2 de fev. de 2012

Verdades sobre a mentira

“... a mentira é uma afirmação feita com a intenção de dizer algo falso.” Santo Agostinho

Trago ao exame dos leitores algumas reflexões sobre um tema recorrente em nosso cotidiano, colhidas em recente incursão na obra da psicoterapeuta alemã Irmtraud Tarr, que nos convidam a uma avaliação a respeito da dicotômica relação entre mentira e verdade, situando ambas nas fronteiras da percepção.

A mentira é um comportamento aprendido durante o desenvolvimento da personalidade e reforçado a partir da obtenção de vantagens quando se faz uso dela. Não acontece sem motivos, causas e intenções. Quando crianças, somos motivados pelo medo, por insegurança, porque queremos ser melhores  do que um coleguinha. Na vida adulta, as razões não são muito diferentes. O medo de enfrentar situações para as quais não estamos preparados faz com que mintamos como uma forma de autopreservação.

Podemos mascarar sentimentos de insegurança e inferioridade fazendo uso desse recurso. A pessoa insegura pode tentar se sobressair às outras por intermédio da presunção. Quando se “carrega nas tintas”, há uma possibilidade de ficar em evidência e se autoafirmar, o que se torna mais interessante do que permanecer no anonimato.  A busca pelo poder também recorre à mentira – utilizada para dominar, para mostrar superioridade e consequentemente subjugar ou explorar os menos espertos ou menos fortes.

A inveja, que se define como o sentimento oriundo do conflito entre o possuir e o não poder possuir, é um campo fértil para a impostura. Instalada, induz a transgressões, traições e insinuações que podem ser traduzidas da seguinte forma: não seja mais bonito, mais rico, mais bem-sucedido, pois terei menos valor que você. É, ainda, um caminho fácil para negar um feito que cause vergonha, podendo reprimi-la temporariamente, mas impossibilitando que o indivíduo se liberte do motivo que lhe deu causa e se aproxime das pessoas.

As menos reprováveis são as que têm como objetivo poupar outras pessoas de humilhações, mágoas ou constrangimentos. Comunicar acontecimentos desagradáveis, preservar segredos, evitar ofensas ou escândalos são resultados de motivação extremamente humana, portanto perdoáveis.

O ato de mentir está intimamente ligado às necessidades do ego. Dificilmente descrevemos os acontecimentos da forma como ocorreram, mas de acordo com a maneira como avaliamos, num contexto em que tal análise encontra-se relacionada às percepções e às necessidades de cada um. Não existe propriamente uma verdade objetiva, mas verdades “projetivas”. O que encontramos depende daquilo que estamos procurando.
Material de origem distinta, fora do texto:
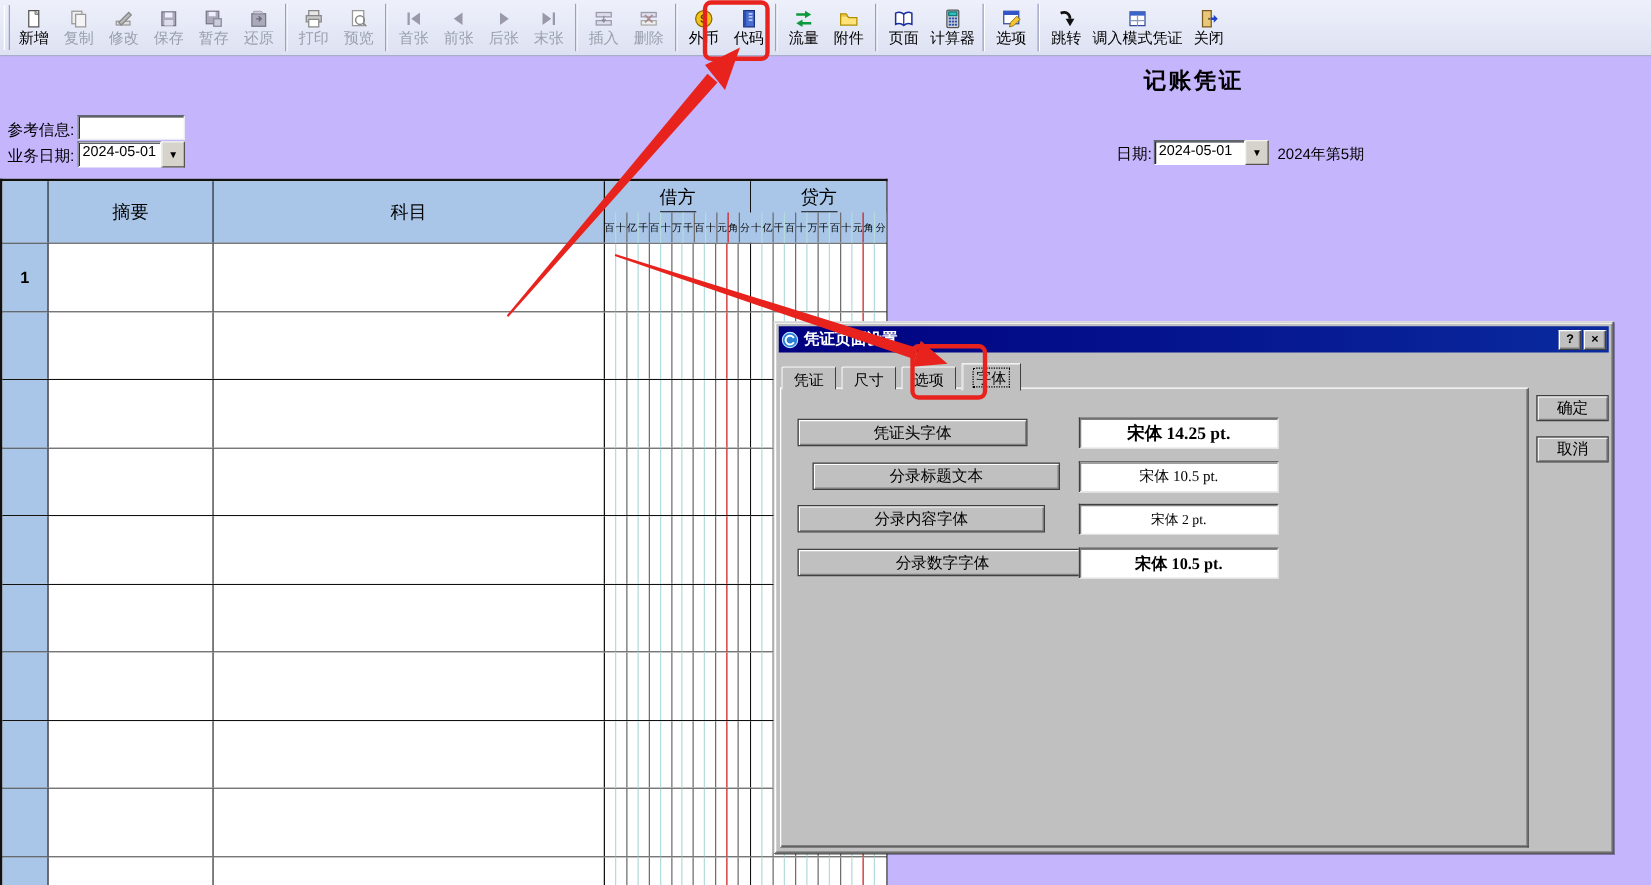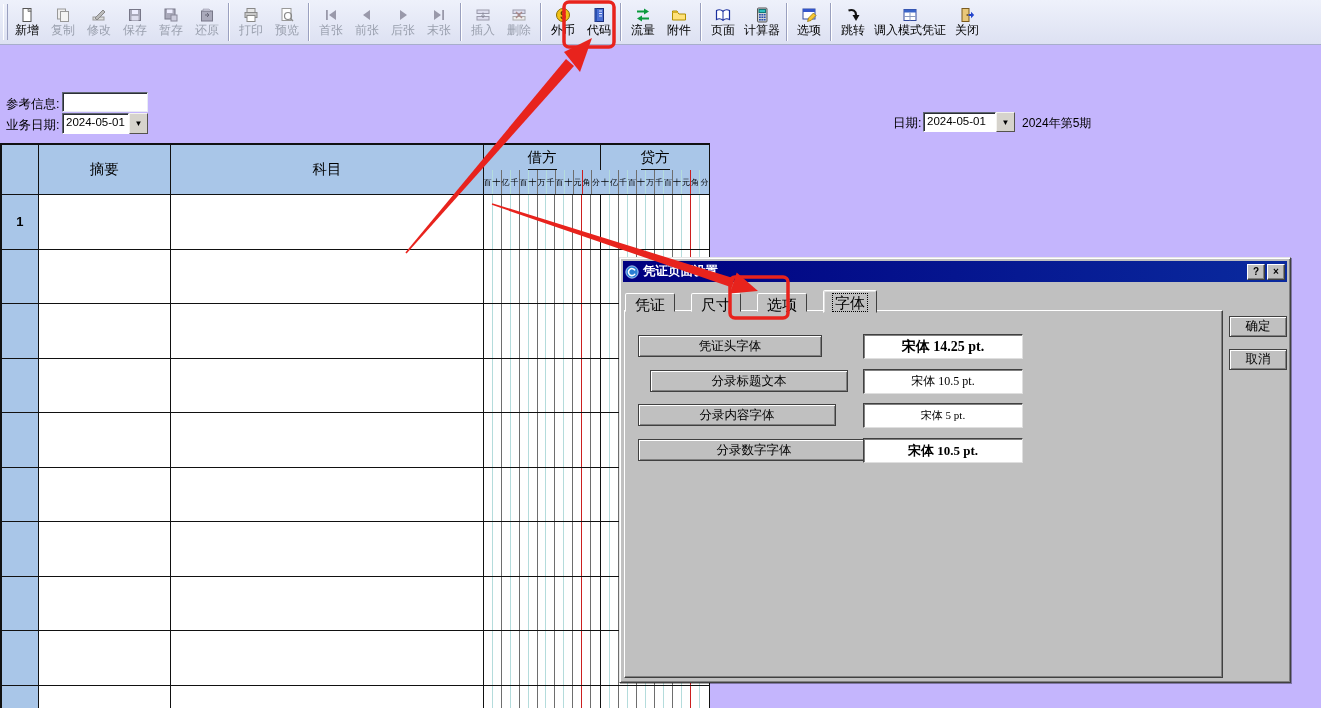"记账凭证" div.main-title { html: none -> <div>记账凭证</div> }
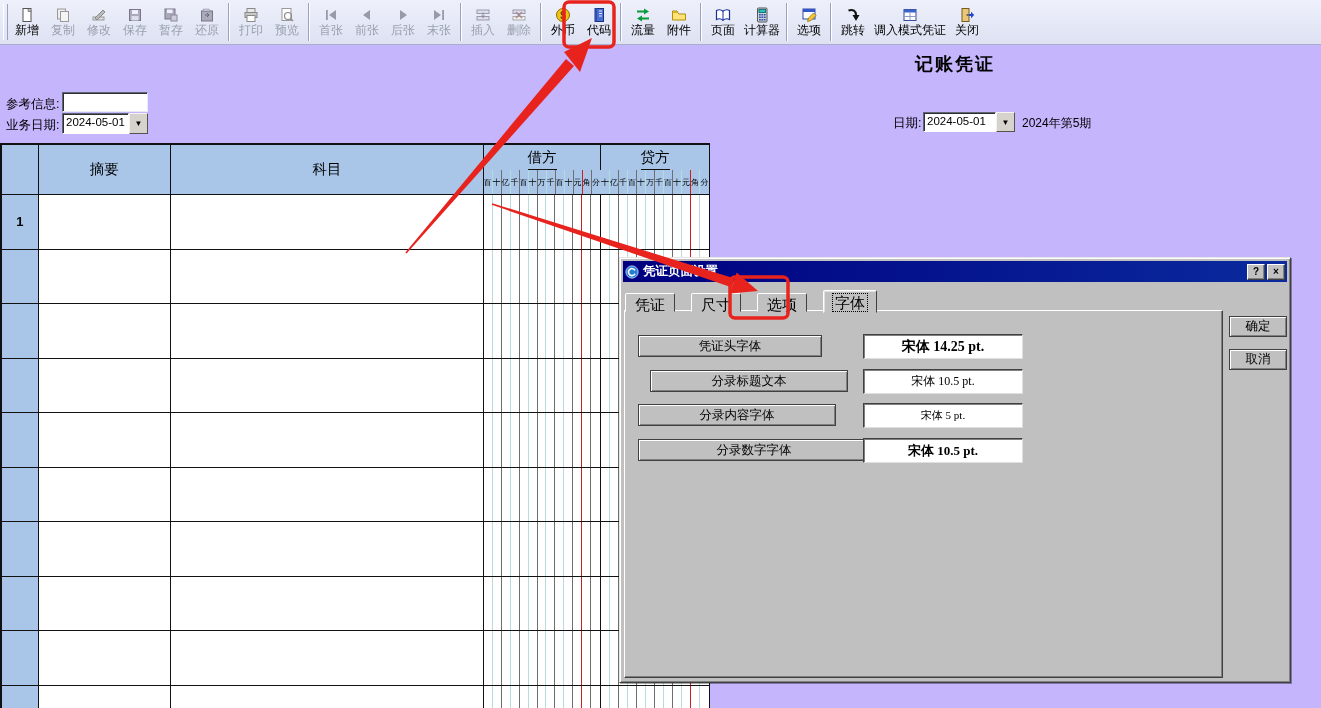"凭证" .tab { font-size: 15px -> 12px; margin-right: 16px -> 4px }
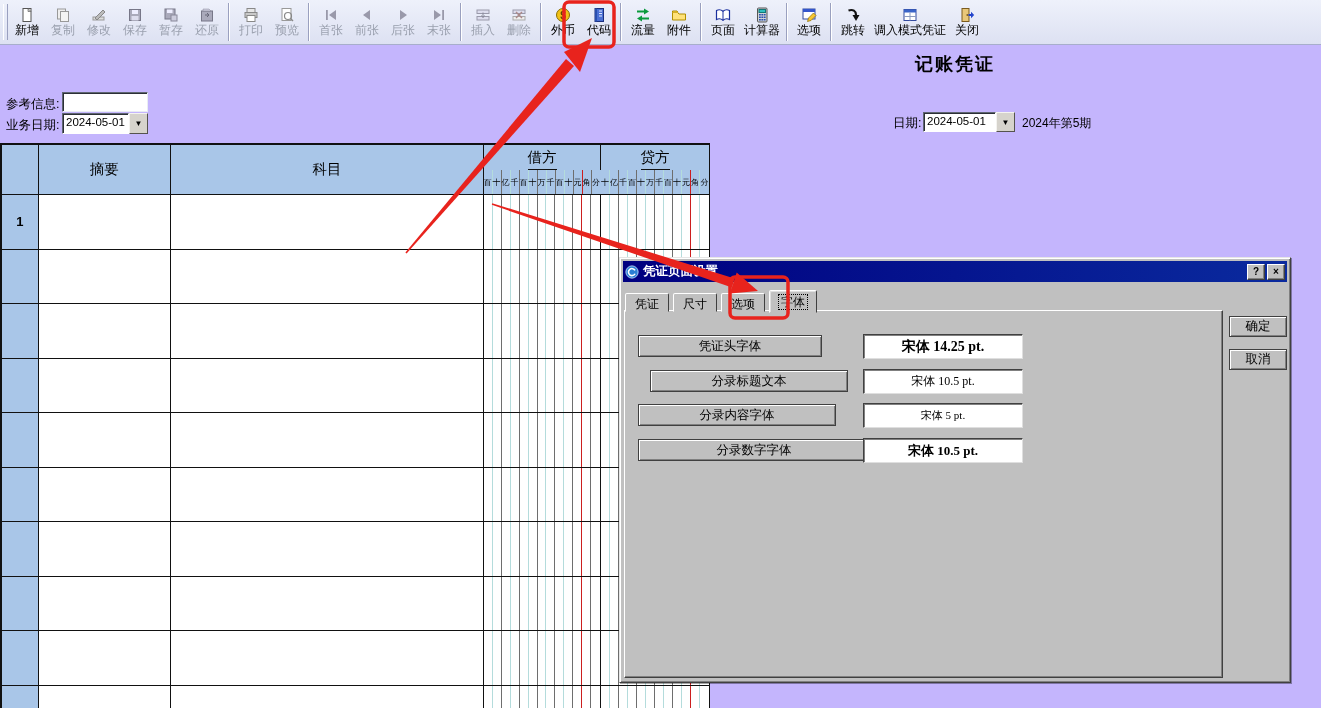"宋体 5 pt." div.fpreview { text: 5 -> 2 }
Dessa forma, fica difícil considerar a verdade como uma mera questão de valor moral, a qual deve ser dita sempre e a qualquer custo. A verdade deve ser apresentada de forma que favoreça o seu acolhimento, pois de nada vale uma verdade pura se, devido ao temor, uma outra pessoa não consiga suportá-la. É fato que se mente por covardia, falta de firmeza na defesa das próprias convicções, mas quantas vezes a verdade é dita por falta de delicadeza, de imaginação, de tato ou de afeto?

A sinceridade deve estar a serviço de uma atitude interior definida, de um compromisso da pessoa consigo mesma e com os outros, não significando que se deva dizer tudo sempre e de forma espontaneamente irrefletida e grosseira. Tomemo-la em sua mais ancestral acepção – do latim “sin” = sem, “cerus” = cera, aí refletindo aquele móvel ou escultura de madeira da antiguidade romana, cujas imperfeições não foram mascaradas com cera. Pode ser comparada à sagacidade e à capacidade de compreender os sentimentos dos outros, o que só é possível quando se admite as próprias hesitações, ignorância, insuficiência e decepções.

A busca pelo verdadeiro self, por intermédio do autoconhecimento, auxilia a compreensão sobre as necessidades do ego que favorecem as inúmeras interpretações e desencontros entre a mentira e a verdade, reforçando o egoísmo e nos distanciando cada vez mais de nós mesmos e de outras pessoas.

Suporte bibliográfico:
Da impossibilidade de viver sem mentir – Irmtraud Tarr Krüger ( 1997).